The opdu Report - Issue 20, June 2006

Comment
Delivering on the Pension Promise
Roger Booth

I wonder how many of you remember the banking world in the 1980s. It was a tumultuous period best remembered perhaps for the emergence of the junk bond and a new aggressive style of business culminating in the UK in the ‘Big Bang’ and captured in the minds of many in The Bonfire of the Vanities which in many ways is a shame. Junk bonds were a profoundly democratising development that opened access to the wider financial markets to companies hitherto outside the select band of investment grade institutions.  The very name ‘junk’ is a misnomer, since for the vast majority of commercial companies even ‘junk’ bond issuance is beyond their wildest dreams.

What does this have to do with Pensions twenty years on? Well, we are working through a phase in which pension promises made by a very wide range of commercial companies in this country are having to be delivered. The term pension promise suggests a certainty of performance which is very high and perhaps the nearest immediate intuitive comparison is the deposit with a major bank which most people would consider their benchmark for security. Banks in this country are solid investment grade being ranked AA or occasionally A. I suspect the unweighted model grading for UK pension plan sponsors is B, just possibly BB. In essence the pensions ‘crisis’ is this mismatch of investment grade certainty being sought from a large number of sub-investment grade sponsors. The way this circle was being squared was, of course, the pension plan assets themselves which in essence collateralise the pension promise.

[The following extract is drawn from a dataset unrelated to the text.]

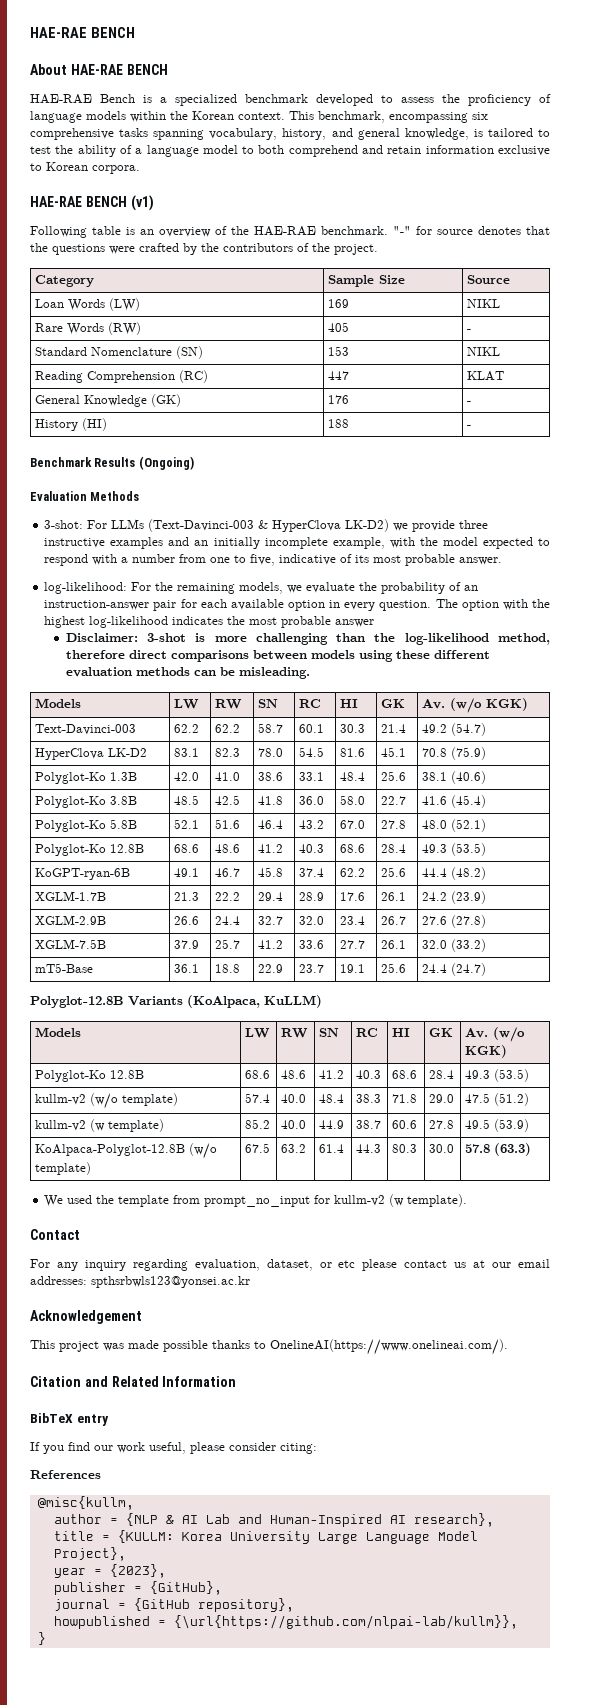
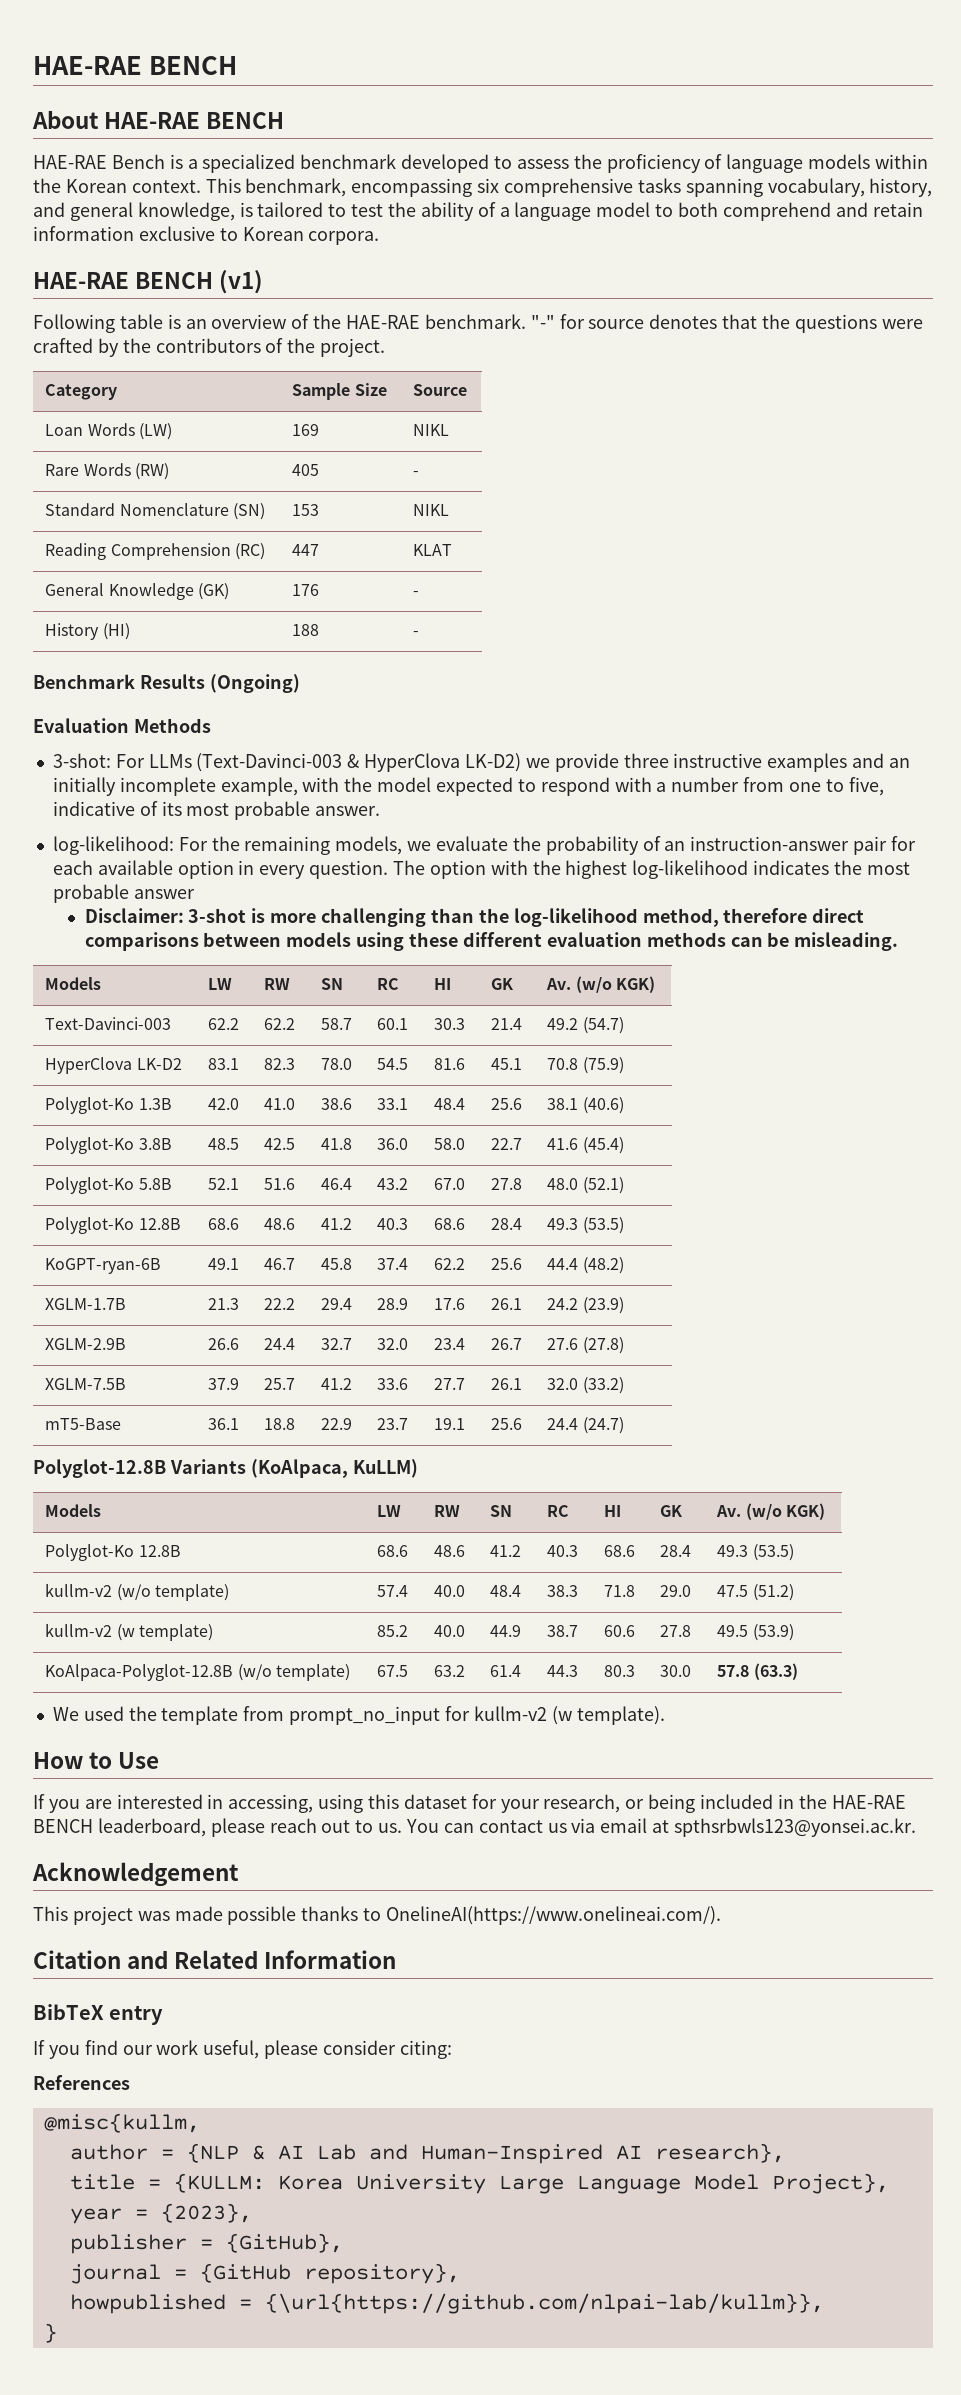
- Contact
- For any inquiry regarding evaluation, dataset, or etc please contact us at our email addresses: spthsrbwls123@yonsei.ac.kr
+ How to Use
+ If you are interested in accessing, using this dataset for your research, or being included in the HAE-RAE BENCH leaderboard, please reach out to us. You can contact us via email at spthsrbwls123@yonsei.ac.kr.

The combination of demographic maturity within many funds and weak investment performance of the fund assets has, however, highlighted a basic banking truism. It is rarely good business to lend solely against the value of collateral in disregard of the underlying credit quality of the borrower. The Regulator is, correctly in my view, advising pension trustees that they should think of themselves as unsecured lenders to their sponsors where there are fund deficits. What is not yet sufficiently stressed is that even where schemes are in ‘balance’, the trustees have significant contingent exposure on the plan sponsor unless there is a very large valuation surplus. This is because the impact of even small assumption changes on a 60 year or more financial plan is huge. When Kipling warned us of the ‘twin impostors’, he was presumably thinking of 95 and 101% funding ratios.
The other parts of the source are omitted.